Subprime lender, Accredited Home Lenders announced 1,600 job cuts earlier today and one of the world’s biggest banks, HSBC Holdings Plc said it was cutting 600 positions in its US operations and closing a mortgage office. HSBC has so far put aside or written off a total of $US10 billion in its subprime involvement in the US.
And another subprime lender Delta Financial is closing offices in Florida, Texas and California and will chop its staff by 20% or 300 jobs and a company called Quality Home Loans filed for bankruptcy, the 15th lender since December to do so.
Today’s job cuts are equivalent to around 4% of Lehman’s workforce of more than 28,000.
Before today and since last Friday, another Wall Street firm, Bear Stearns, plus mortgage lenders Capital One Financial Corp, First Magnus Financial, Countrywide Financial and Sun Trust Banks have revealed over 10,000 job cuts.
As well, the big tax preparation firm, H&R Block said its Block Financial unit drew down on bank lines while two European mortgage-securities funds had their credit ratings slashed to junk from AAA by Standard & Poor’s because the crisis had stopped them from refinancing.
And who said the subprime mortgage crisis wouldn’t hit the wider US economy?
And US home lenders suffered the biggest increase in late loan payments in 17 years as more homeowners fell behind on mortgages, the Federal Deposit Insurance Corp said in a quarterly release.
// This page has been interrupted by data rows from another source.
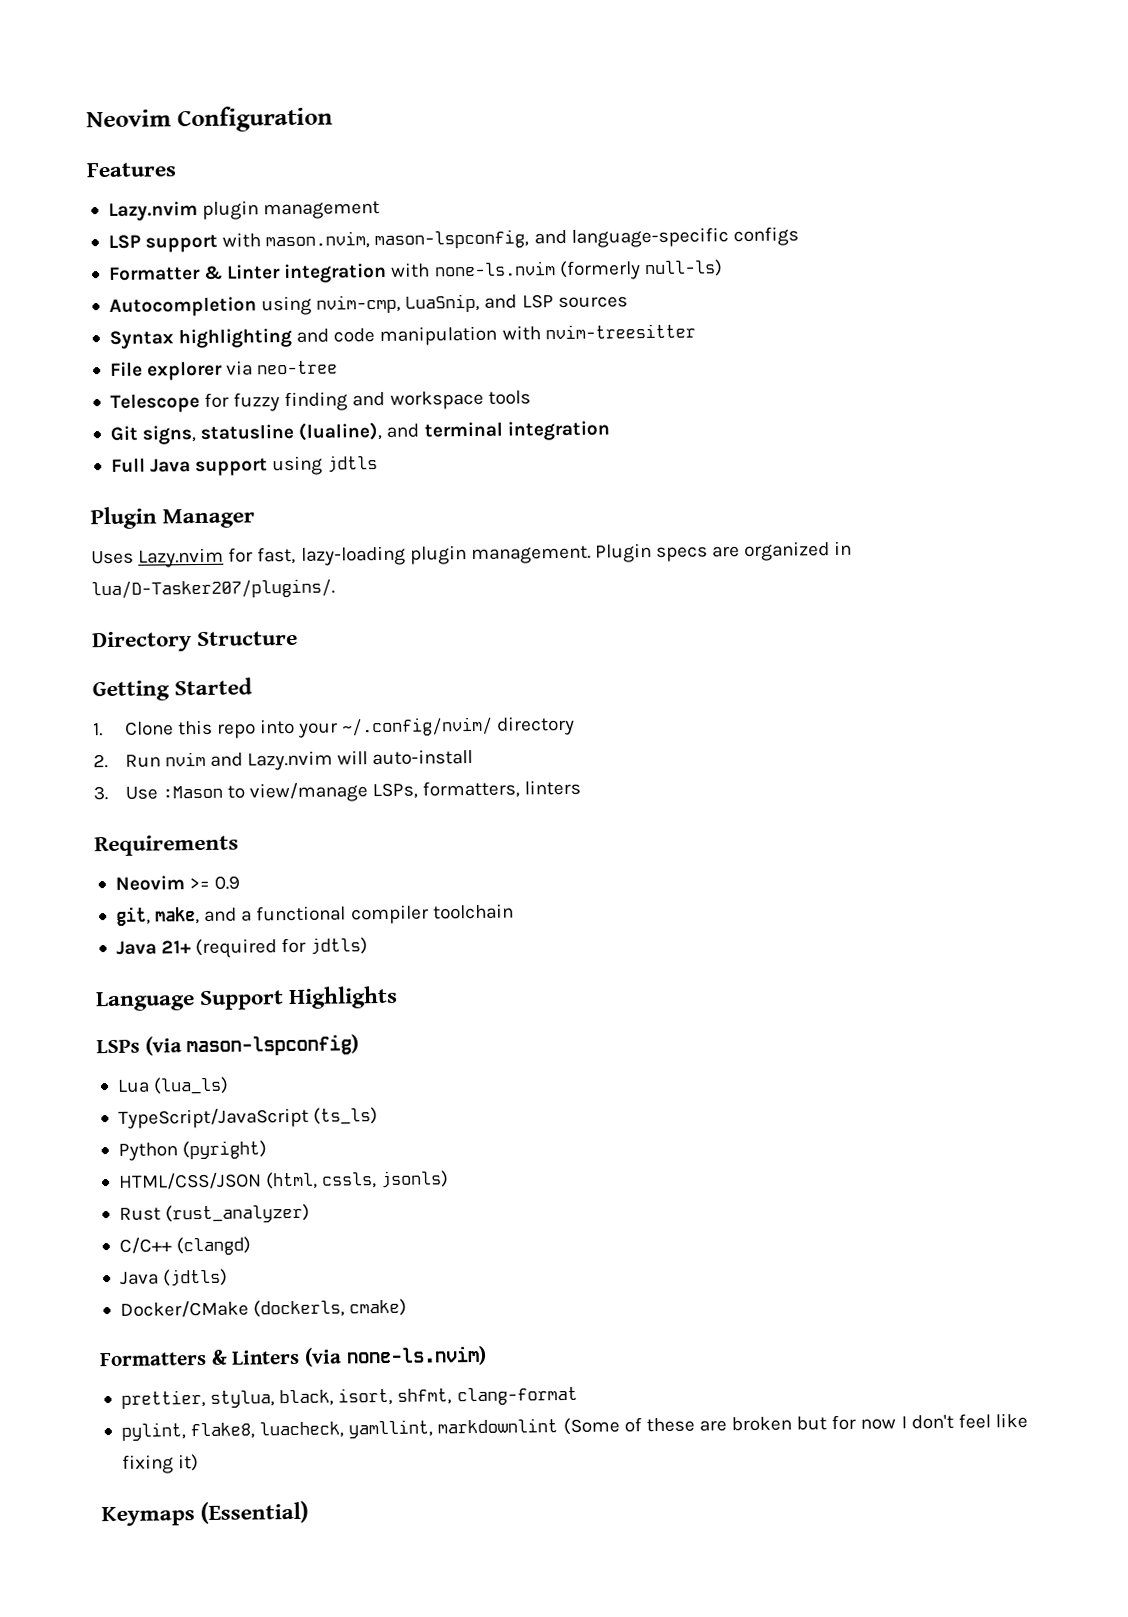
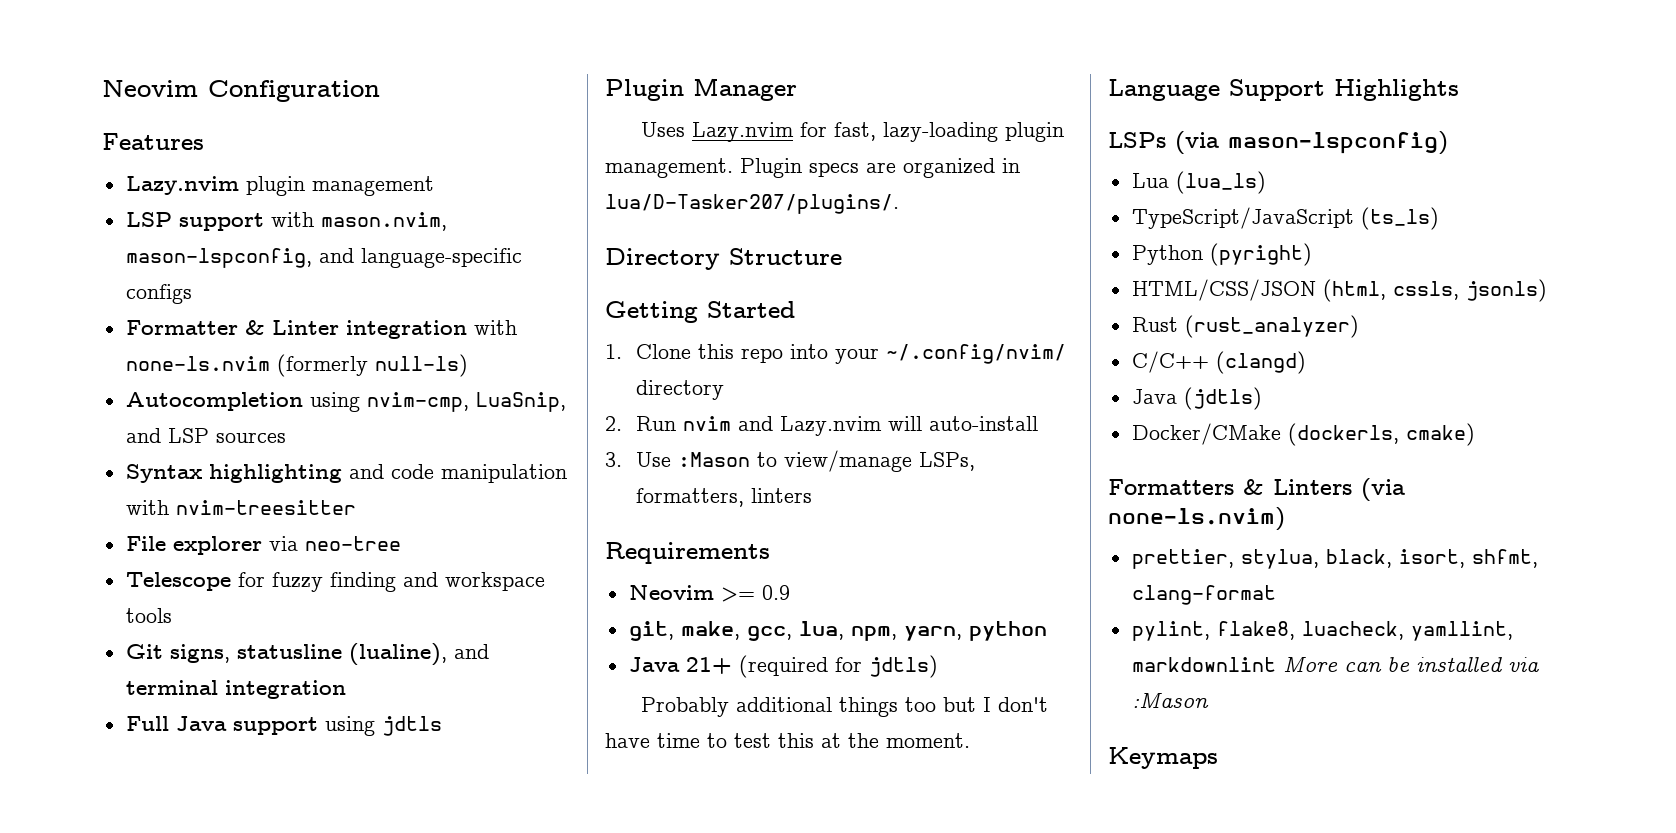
- git, make, and a functional compiler toolchain
+ git, make, gcc, lua, npm, yarn, python
+ Probably additional things too but I don't have time to test this at the moment.
- pylint, flake8, luacheck, yamllint, markdownlint (Some of these are broken but for now I don't feel like fixing it)
+ pylint, flake8, luacheck, yamllint, markdownlint More can be installed via :Mason
- Keymaps (Essential)
+ Keymaps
Loans more than 90 days past due rose 10.6% to $US66.9 billion in the period ending June 30, the largest quarterly rise since 1990, the FDIC said in its Quarterly Banking Profile released today.
Loans more than 90 days past due grew 36.2%, the largest 12- month increase since 1991.
Residential mortgage loans 90 days delinquent increased 12.6% to $US27.5 billion in the second quarter from $US24.4 billion in the first quarter.
The amount lenders wrote off for bad loans grew 51.2% to $US9.16 billion in the second quarter from $US6.06 billion in the second quarter of 2006.
The FDIC insures deposits at 8,615 institutions with $US12.3 trillion in assets.